Beitrag von Der Juergen »

Grundsätzlich ist es von der Physik her so, dass die Schwingung (und hier insbesondere höhere Frequenzen, also auch die Obertöne) dann stärker gedämpft werden, wenn das Gesamtsystem weniger starr ist.

Zum Verständnis: Eine (theoretische) Schaumgummiunterlage wäre hier sehr stark dämpfend.
Ein sehr hartes und starres/sprödes Material wirkt sich hingegen nur wenig aus.

Auf die Umstimmmechanik bezogen kannst du also sagen, dass eine „labberige“ Konstruktion oder eine mit weicheren Kunststoffbestandteilen stärker dämpft, als eine sehr starre Konstruktion aus harten Materialien.
Eine Hakenharfe (der Bautyp mit den U-Nägel-förmigen Umstimmern) hat hier Nachteile, weil die Haken eine gewisse (auch federnde) Flexibilität aufweisen.

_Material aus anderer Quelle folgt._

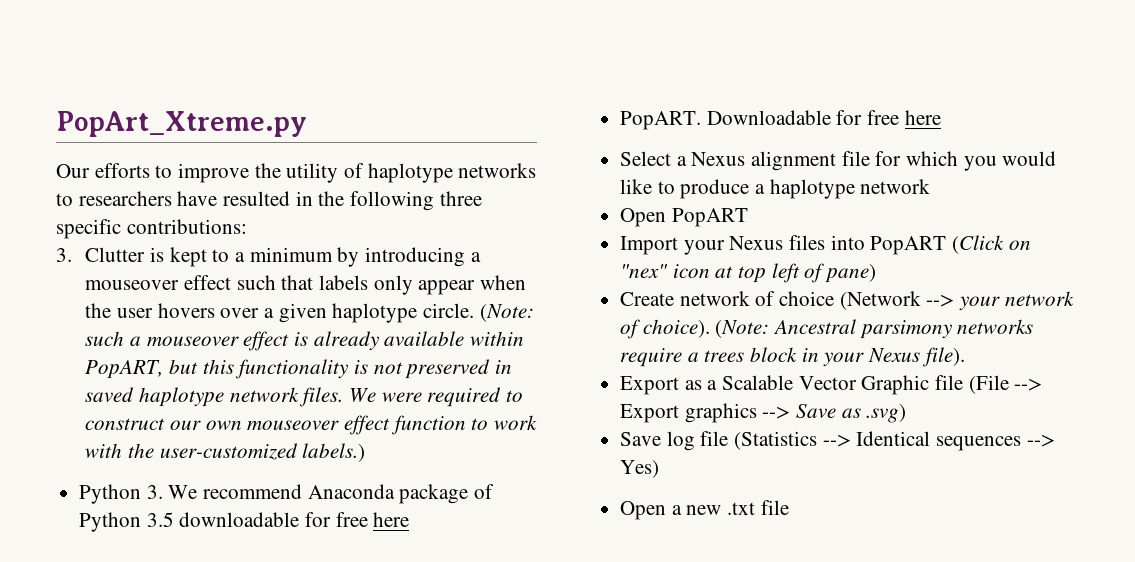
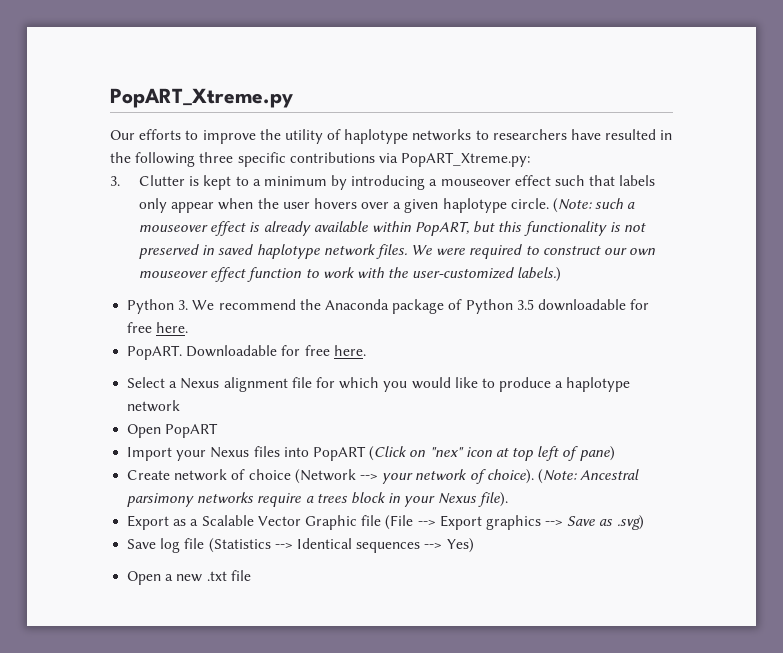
- PopArt_Xtreme.py
+ PopART_Xtreme.py
- Our efforts to improve the utility of haplotype networks to researchers have resulted in the following three specific contributions:
+ Our efforts to improve the utility of haplotype networks to researchers have resulted in the following three specific contributions via PopART_Xtreme.py:
- Python 3. We recommend Anaconda package of Python 3.5 downloadable for free here
+ Python 3. We recommend the Anaconda package of Python 3.5 downloadable for free here.
- Downloadable for free here
+ Downloadable for free here.

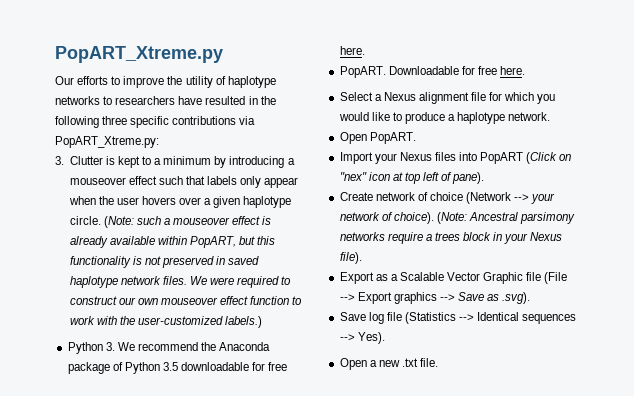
- Select a Nexus alignment file for which you would like to produce a haplotype network
- Open PopART
+ Select a Nexus alignment file for which you would like to produce a haplotype network.
+ Open PopART.
- Import your Nexus files into PopART (Click on "nex" icon at top left of pane)
+ Import your Nexus files into PopART (Click on "nex" icon at top left of pane).
- Export as a Scalable Vector Graphic file (File --> Export graphics --> Save as .svg)
+ Export as a Scalable Vector Graphic file (File --> Export graphics --> Save as .svg).
- Save log file (Statistics --> Identical sequences --> Yes)
+ Save log file (Statistics --> Identical sequences --> Yes).
- Open a new .txt file
+ Open a new .txt file.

Wenn nun aber die Mechanik selbst eine hohe Masse aufweist, nimmt das ebenfalls Energie auf, die dann an anderer Stelle (Sattelstift/Hals und Klangdecke) verringert ist.
Optimal wäre – rein für den Erhalt der Schwingung – eine massearme und gleichzeitig verformungsarme Konstruktion.

Welche real existierenden Hebelmechaniken hier besser sind als andere, mögen andere aus der täglichen Praxis beschreiben.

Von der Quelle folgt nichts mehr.